▶ [Directions for this task]:
This task calls for copying each line below that contains "subtotal".

Edit tracking data:
----

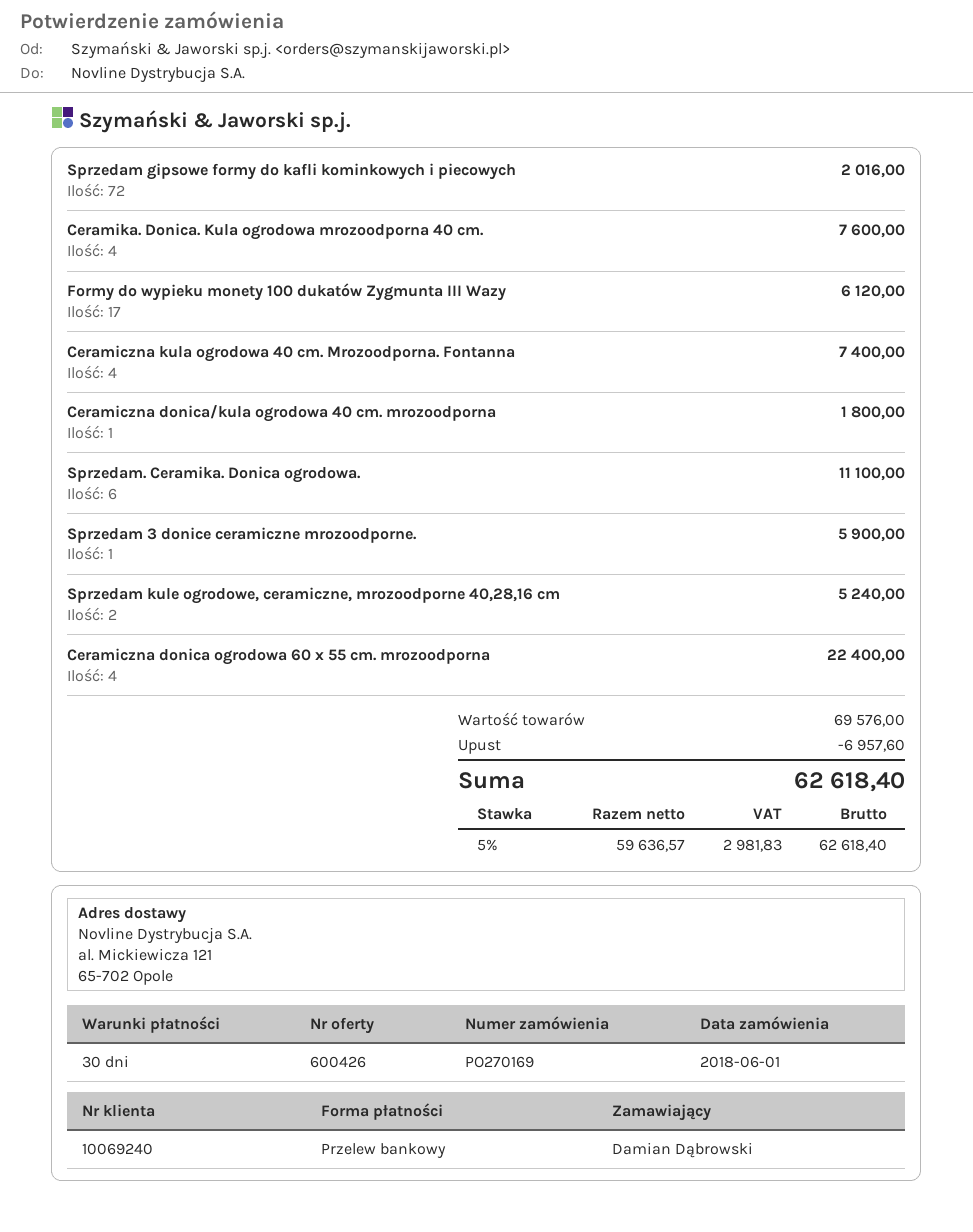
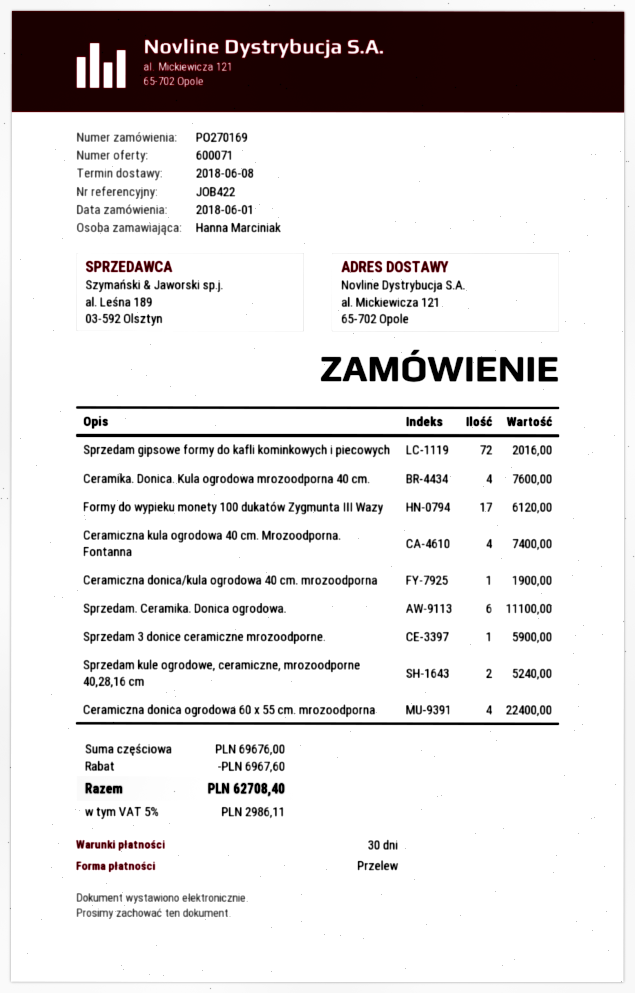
quote number: 600426 -> 600071
ordered by: Damian Dąbrowski -> Hanna Marciniak
Ceramiczna donica/kula ogrodowa 40 cm. mrozoodporna: 1 for 1800.00 -> 1 for 1900.00
subtotal: 69576.00 -> 69676.00
discount: 6957.60 -> 6967.60
tax: 5% = 2981.83 -> 5% = 2986.11
total: 62618.40 -> 62708.40

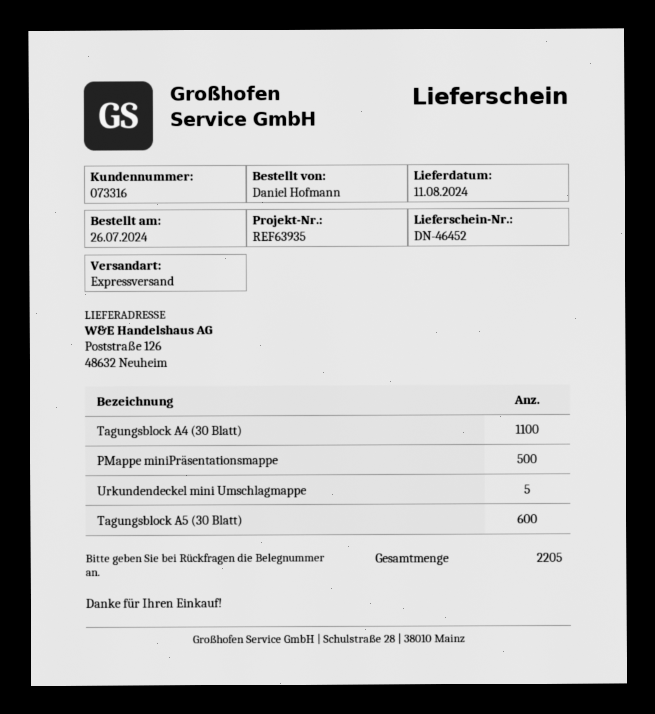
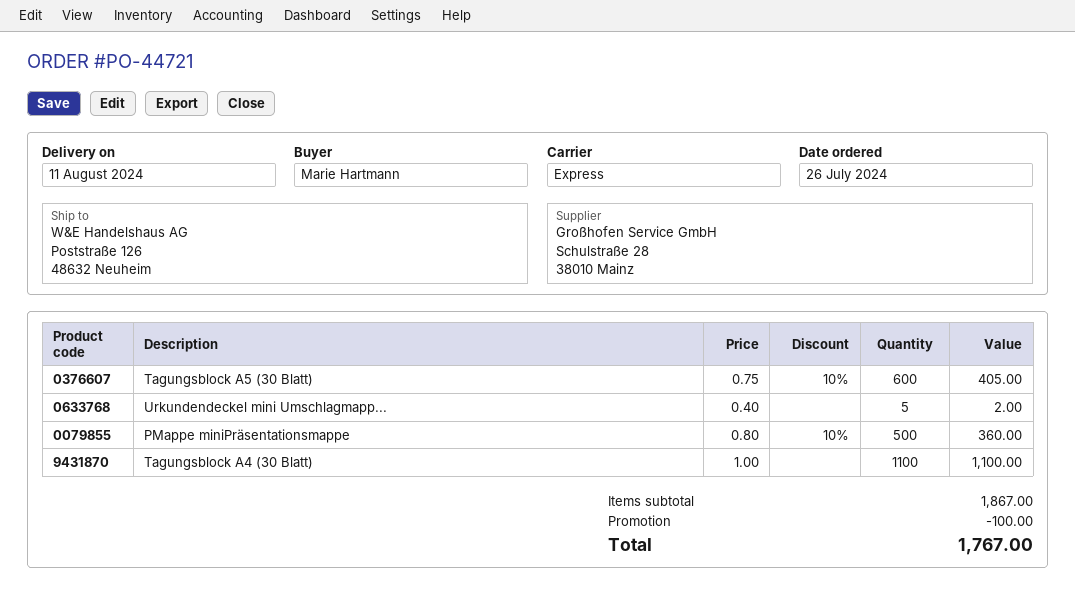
ordered by: Daniel Hofmann -> Marie Hartmann

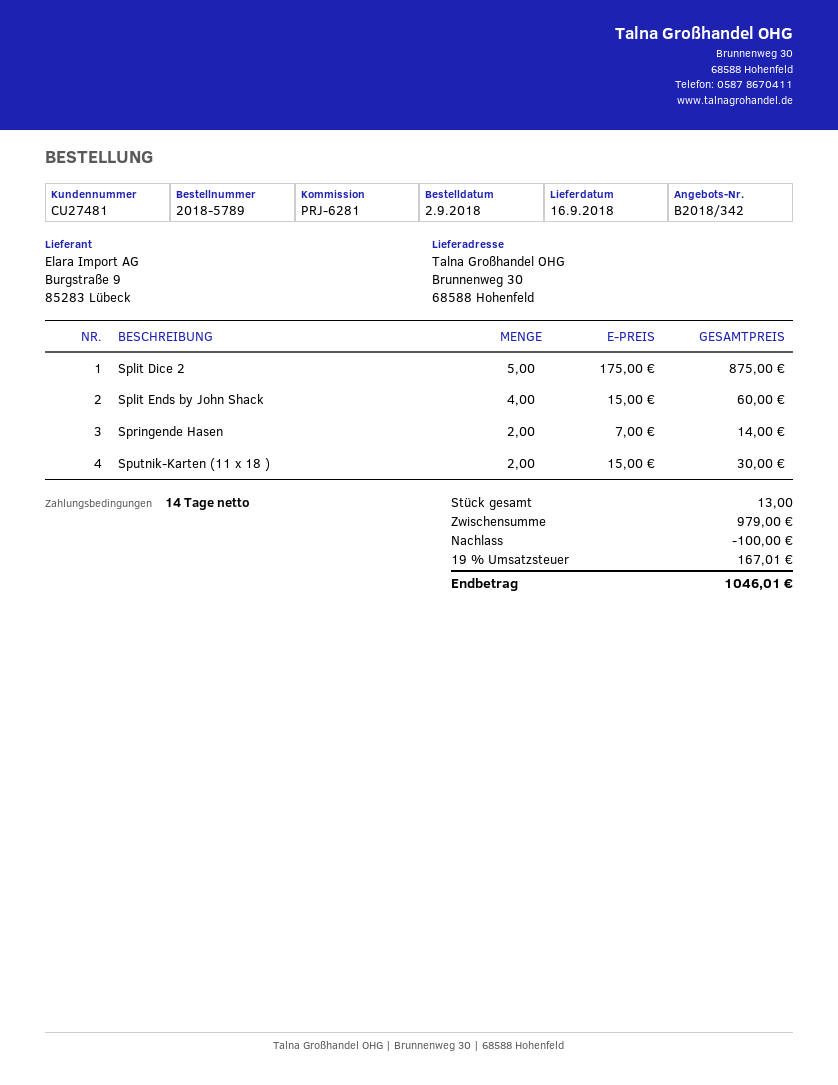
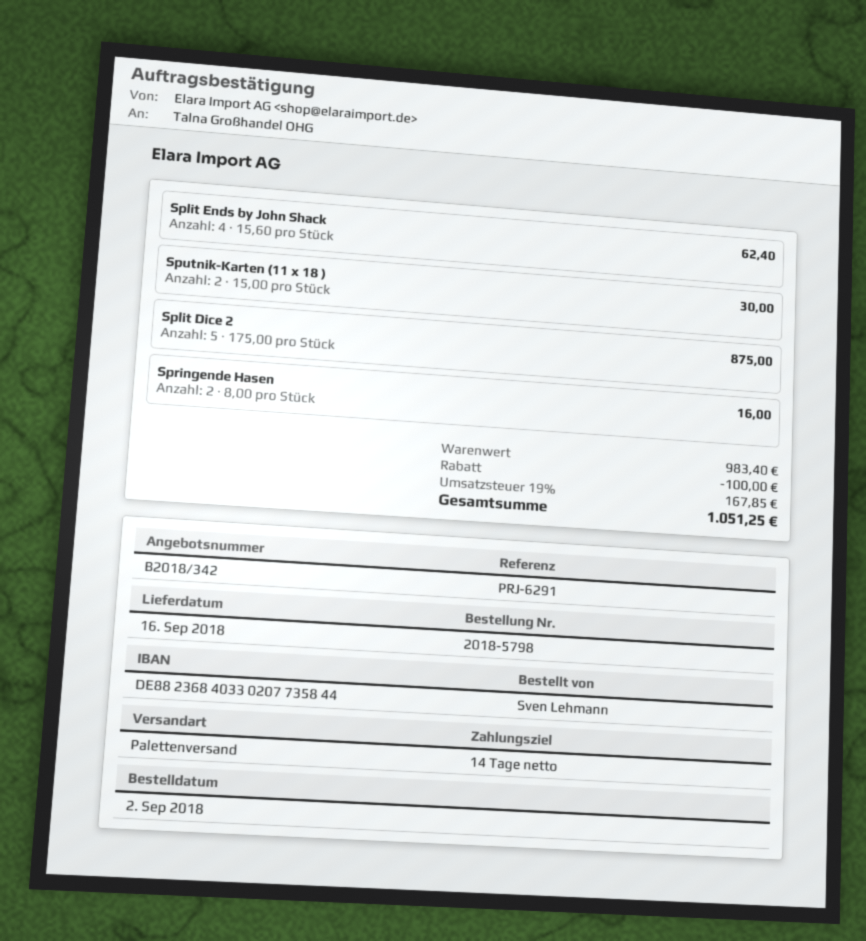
order number: 2018-5789 -> 2018-5798
reference: PRJ-6281 -> PRJ-6291
Split Ends by John Shack: 4 x 15.00 = 60.00 -> 4 x 15.60 = 62.40
Springende Hasen: 2 x 7.00 = 14.00 -> 2 x 8.00 = 16.00
subtotal: 979.00 -> 983.40
tax: 19% = 167.01 -> 19% = 167.85
total: 1046.01 -> 1051.25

----

▶ [Exercise result]:
subtotal: 69576.00 -> 69676.00
subtotal: 979.00 -> 983.40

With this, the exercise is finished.